按照ggplot2堆积的条形图按大小排列堆栈 [英] Ordering stacks by size in a ggplot2 stacked bar graph
问题描述
序列丰度长度
CAGTG 3 25
CGCTG 82 23
GGGAC 4 25
CTATC 16 23
CTTGA 14 25
CAAGG 9 24
GTAAT 5 24
ACGAA 32 22
TCGGA 10 22
TAGGC 30 21
TGCCG 25 21
TCCGG 2 21
CGCCT 22 24
TTGGC 4 22
ATTCC 4 23
我只在这里显示每个序列的前4个单词,但实际上他们是长度长。我正在查看我在这里获得的每个大小类别的丰富序列。另外,我想要显示某个特定序列在其大小类别中所占丰度的比例。目前,我可以制作如下的堆积条形图:
ggplot(tab,aes(x =长度,y =丰度, fill = Sequence))
+ geom_bar(stat ='identity')
+ opts(legend.position =none)
对于像这样的小数据集,这很好,但是我的实际数据集中有大约170万行。它看起来非常丰富多彩,我可以看到特定的序列在一个尺寸类别中占据了大多数丰度,但它非常混乱。
我希望能够订购彩色根据该序列的丰富程度,为每个尺寸堆叠酒吧。即在其堆叠中具有最高丰度的条块位于每个堆叠的底部,而具有最低丰度的条块位于顶部。它应该看起来更像这样呈现。
关于如何在ggplot2中做到这一点的任何想法?我知道aes()中有一个order参数,但是我无法弄清楚它应该如何处理我所用格式的数据。
在ggplot2的堆叠barplot中绘制条形图(从底部到顶部)的顺序基于定义组的因素的排序。因此,序列
因子必须根据丰度
重新排序。但是要获得正确的堆叠顺序,必须颠倒顺序。
ab.tab $ Sequence< - reorder(ab。 (Sequence),levels = rev(levels(ab.tab $ Sequence)))
<序列,ab.tab $ Abundance)
ab.tab $ Sequence
现在使用您的代码给出您请求的图
ggplot(ab.tab,aes(x = Length,y = Abundance,fill = Sequence))+
geom_bar(stat ='identity')+
opts(legend.position =none)
ggplot(ab.tab,aes(x =长度,y = Abundance,group = Sequence))+
geom_bar(stat ='identity',color =black,fill = NA)
So i have a load of data which I have sampled as an example below:
Sequence Abundance Length
CAGTG 3 25
CGCTG 82 23
GGGAC 4 25
CTATC 16 23
CTTGA 14 25
CAAGG 9 24
GTAAT 5 24
ACGAA 32 22
TCGGA 10 22
TAGGC 30 21
TGCCG 25 21
TCCGG 2 21
CGCCT 22 24
TTGGC 4 22
ATTCC 4 23
I'm only showing the first 4 words of each sequence here, but in reality they are "Length" long. I am looking at the abundances of sequences for each size class that I have here. In addition, I want to visualise the proportion of abundance that a particular sequence represents within its size class. Currently, I can make a stacked bar graph like this:
ggplot(tab, aes(x=Length, y=Abundance, fill=Sequence))
+ geom_bar(stat='identity')
+ opts(legend.position="none")
This is fine for a small data set like this, but I have about 1.7 million rows in my actual data set. It looks very colourful and I can see that particular sequences hold a majority abundance in one size class but it is very messy.

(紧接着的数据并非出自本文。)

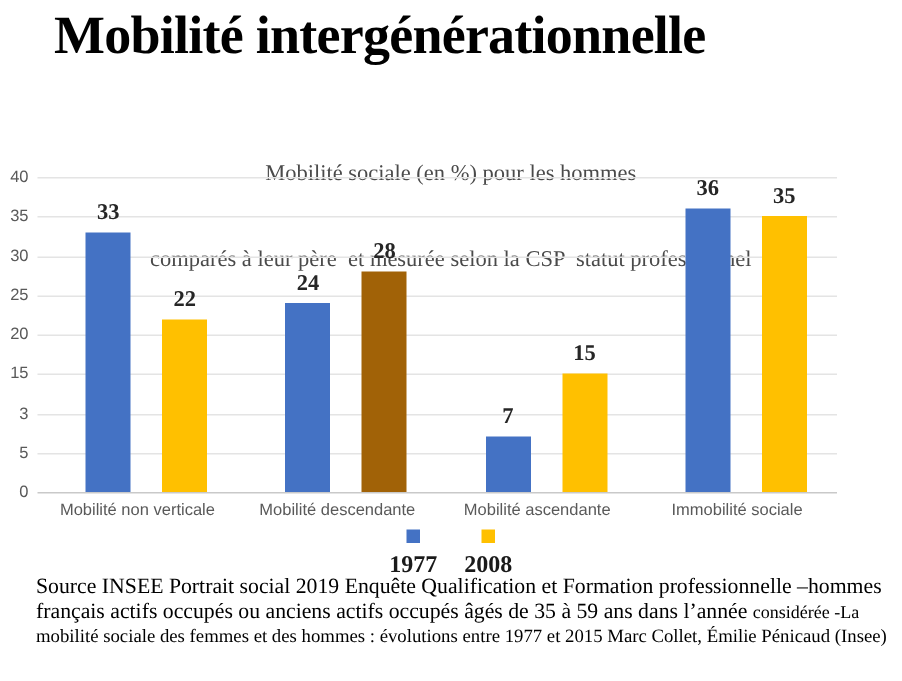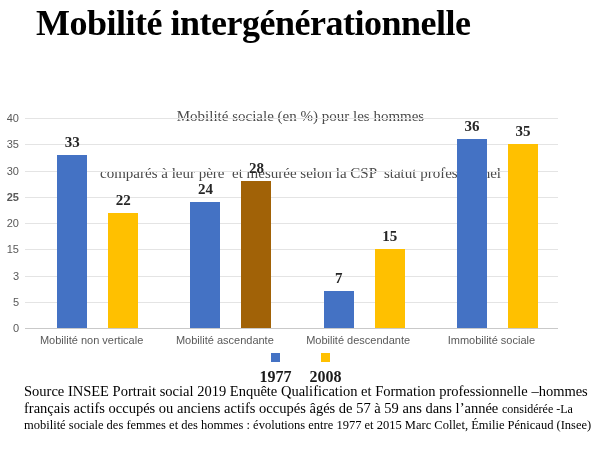"25" div.y-tick { font-weight: bold -> none }
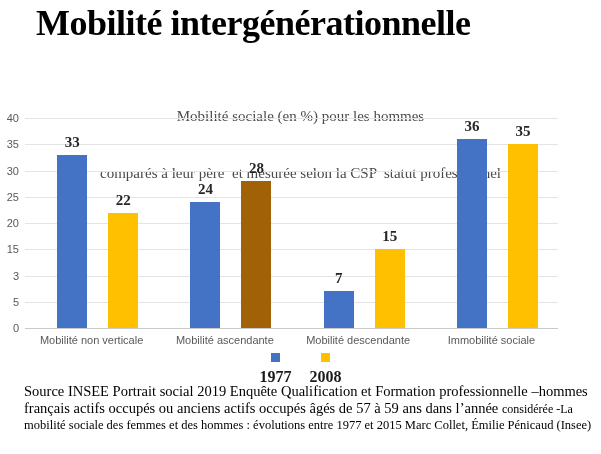"Mobilité ascendante" div.x-label { order: before "Mobilité descendante" -> after "Mobilité descendante" }
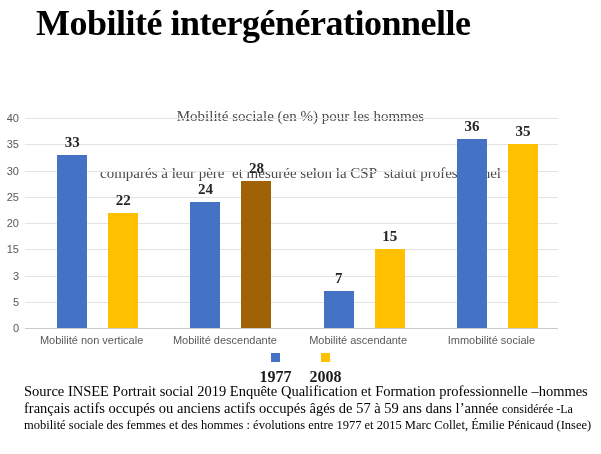"français actifs occupés ou anciens" span { text: 57 -> 35 }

I would like to be able to order the coloured stacked bars for each size by that sequence's abundance. i.e. the bars with the highest abundance within their stack are at the bottom of each stack and the bars with the lowest abundance are at the top. It should look a lot more presentable that way.
Any ideas on how to do this in ggplot2? I know there's an "order" parameter in the aes() but I can't work out what it should do with data in the format that I have.

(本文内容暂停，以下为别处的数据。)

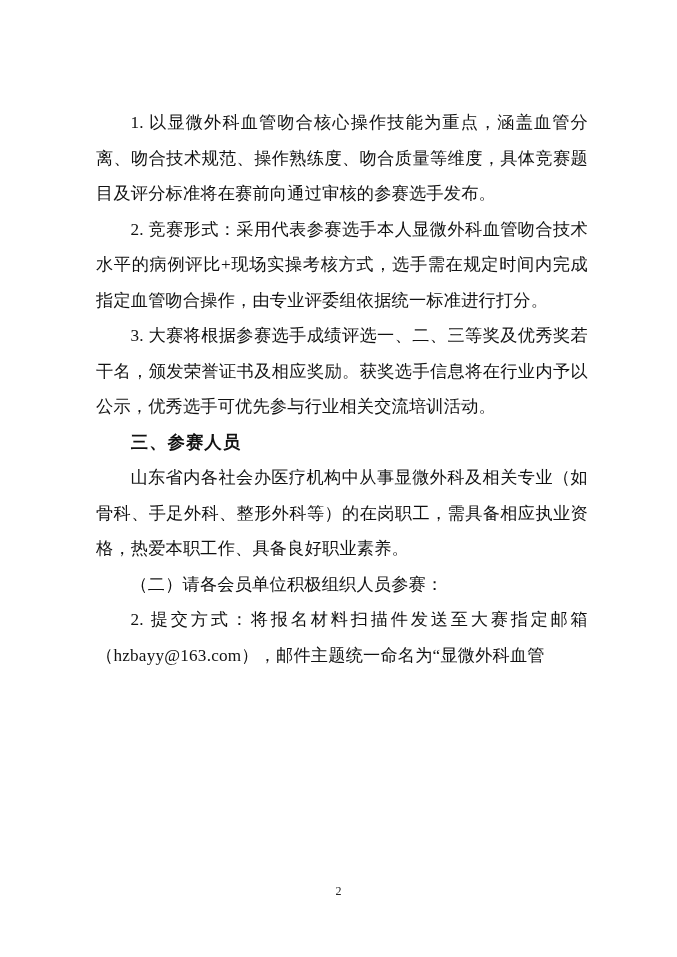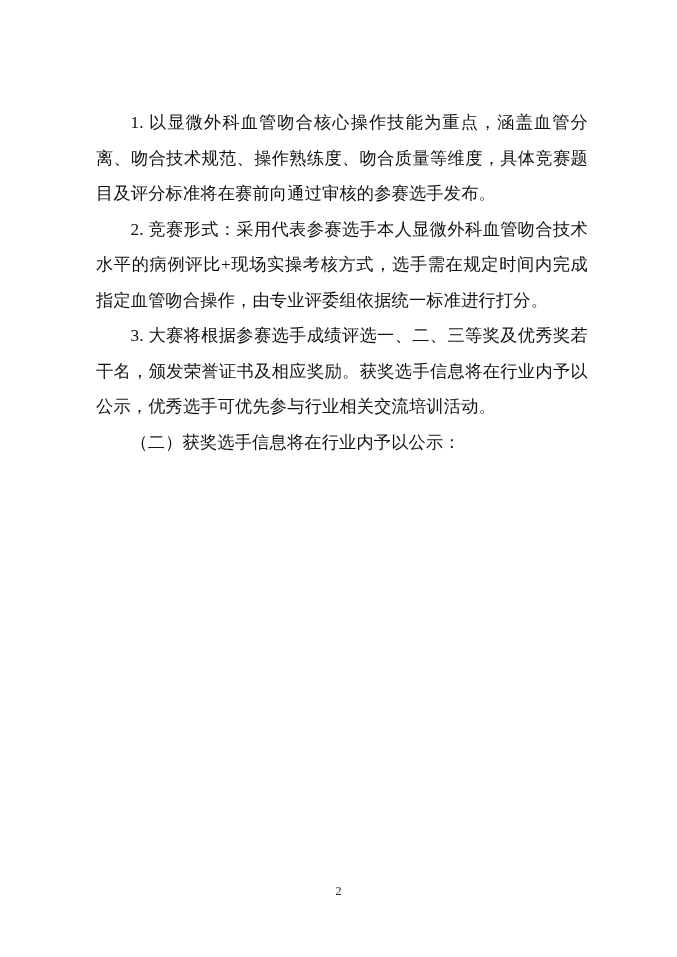"三、参赛人员" p.heading { html: none -> <p>三、参赛人员</p> }
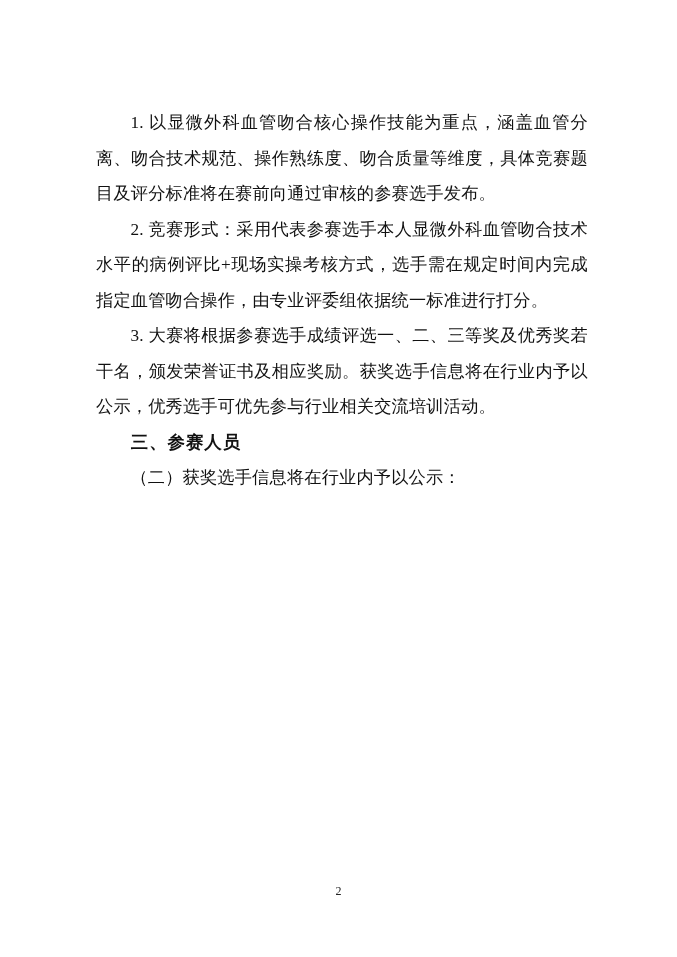"山东省内各社会办医疗机构中从事显微外科及相关专业（如骨科、手足外科、整形外科等）" p.para { html: none -> <p>山东省内各社会办医疗机构中从事显微外科及相关专业（如骨科、手足外科、整形外科等）的在岗职工，需具备相应执业资格，热爱本职工作、具备良好职业素养。</p> }
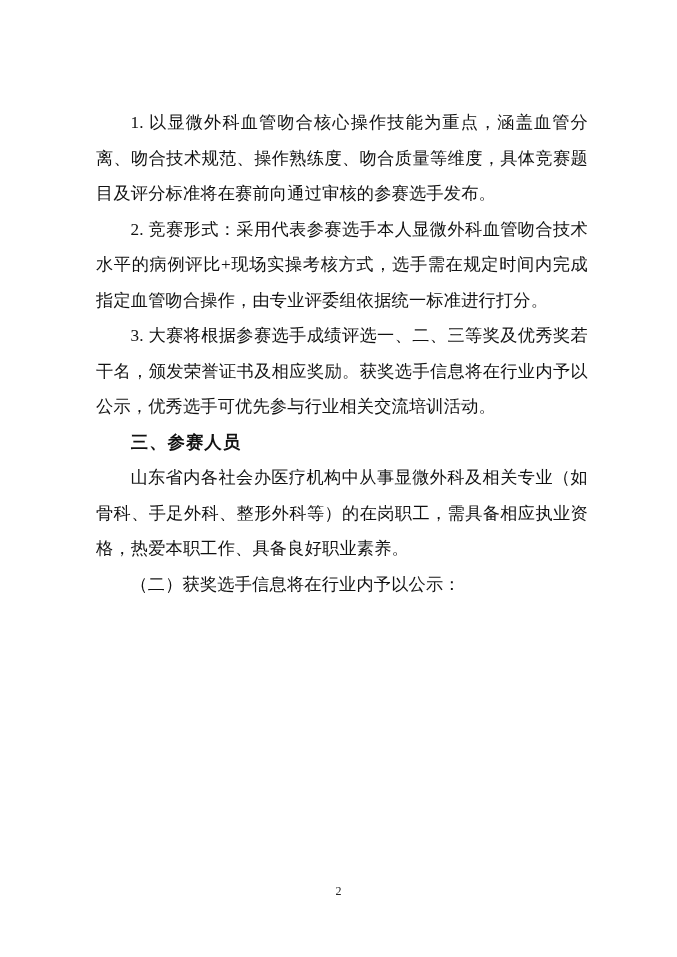"（二）获奖选手信息将在行业内予以公示：" p.para { text: 获奖选手信息将在行业内予以公示 -> 请各会员单位积极组织人员参赛 }
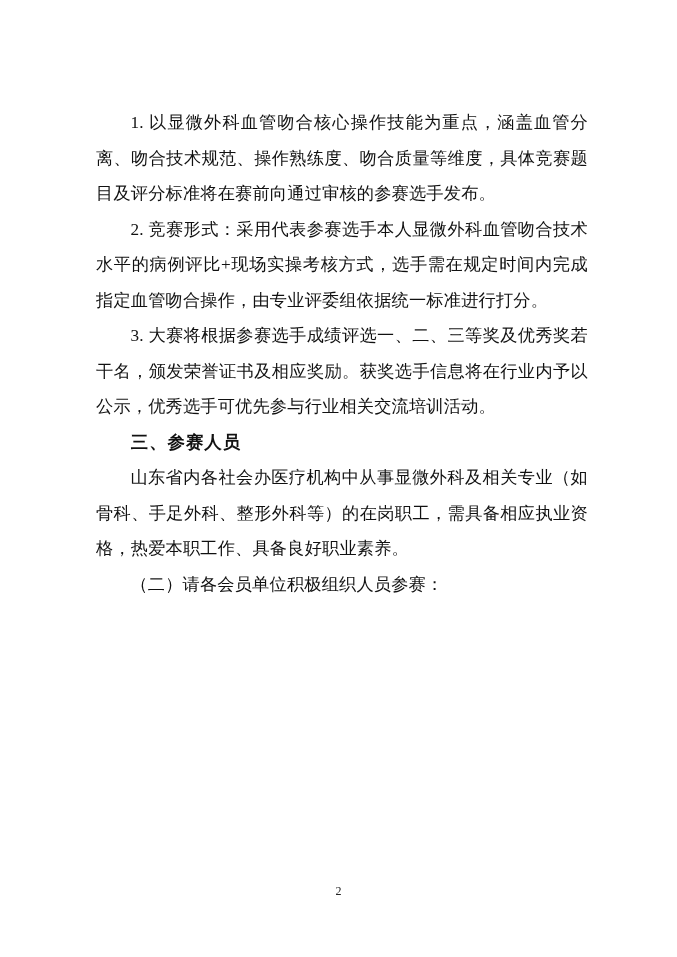"2. 提交方式：将报名材料扫描件发送至大赛指定邮箱（hzbayy@163.com），邮件主题统一命名为“显微外科血管" p.para { html: none -> <p>2. 提交方式：将报名材料扫描件发送至大赛指定邮箱（hzbayy@163.com），邮件主题统一命名为“显微外科血管</p> }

The order that bars are drawn (bottom to top) in a stacked barplot in ggplot2 is based on the ordering of the factor which defines the groups. So the Sequence
factor must be reordered based on the Abundance
. But to get the right stacking order, the order must be reversed.
ab.tab$Sequence <- reorder(ab.tab$Sequence, ab.tab$Abundance)
ab.tab$Sequence <- factor(ab.tab$Sequence, levels=rev(levels(ab.tab$Sequence)))
Using your code now gives the plot you requested
ggplot(ab.tab, aes(x=Length, y=Abundance, fill=Sequence)) +
geom_bar(stat='identity') +
opts(legend.position="none")
I might recommend, however, something slightly different. Since you are suppressing the scale which maps color to sequence, and your description seems to indicate that you don't care about the specific sequence anyway (and there will be many), why not leave that part out? Just draw the outlines of the bars without any filling color.
ggplot(ab.tab, aes(x=Length, y=Abundance, group=Sequence)) +
geom_bar(stat='identity', colour="black", fill=NA)
这篇关于按照ggplot2堆积的条形图按大小排列堆栈的文章就介绍到这了,希望我们推荐的答案对大家有所帮助,也希望大家多多支持IT屋!